Important setup details:
- Cookies alone may not restore a Linear session; use cookies and localStorage together.
- The API key is shown only once — capture it from the network response or page text before closing the browser.
- The observed creation mutation is
ApiKeyCreate, and the token value begins with lin_api_.
- Do not verify setup with commands that can fail for unrelated local config; prefer
linear team list.
Failure Handling
- Login page appears after state restore: ensure localStorage is injected after
robots.txt loads but before navigating to the settings page.
linear auth login hangs or fails silently on Linux: pass --plaintext to bypass the system keyring.
--api-key flag not recognised: the flag was renamed to --key (-k) in v2.x. Run linear auth login --help to confirm.
linear command missing after npm install -g: the binary is in the nvm version bin path. Symlink it: ln -sf "$(npm bin -g)/linear" /home/sprite/.local/bin/linear.
- Workspace temporarily shows setup or load errors: wait, retry, and navigate directly to account security once the workspace slug is known.
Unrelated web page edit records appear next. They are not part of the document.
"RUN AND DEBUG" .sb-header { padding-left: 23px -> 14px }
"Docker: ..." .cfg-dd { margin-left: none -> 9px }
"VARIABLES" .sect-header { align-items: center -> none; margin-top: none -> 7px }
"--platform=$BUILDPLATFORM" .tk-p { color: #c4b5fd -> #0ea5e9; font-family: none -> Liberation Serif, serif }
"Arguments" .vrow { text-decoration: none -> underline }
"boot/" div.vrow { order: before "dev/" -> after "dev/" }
- Token is not visible after creation: intercept the
ApiKeyCreate mutation response via Playwright's page.on('response', ...) handler.
- Network calls fail with
Operation not permitted: the sandbox blocked access to https://api.linear.app/graphql; rerun the read with network permission if the task requires live Linear data.
whoami works but issue listing fails: run linear team list; treat issue-list errors caused by filters, sort, or project config as non-auth failures.
- Need text search and
linear issue list cannot narrow enough: state that the CLI lacks full-text search in the observed version and use the Linear web UI/API if available.
- No Linear access: clearly report the access blocker and do not fabricate issue data.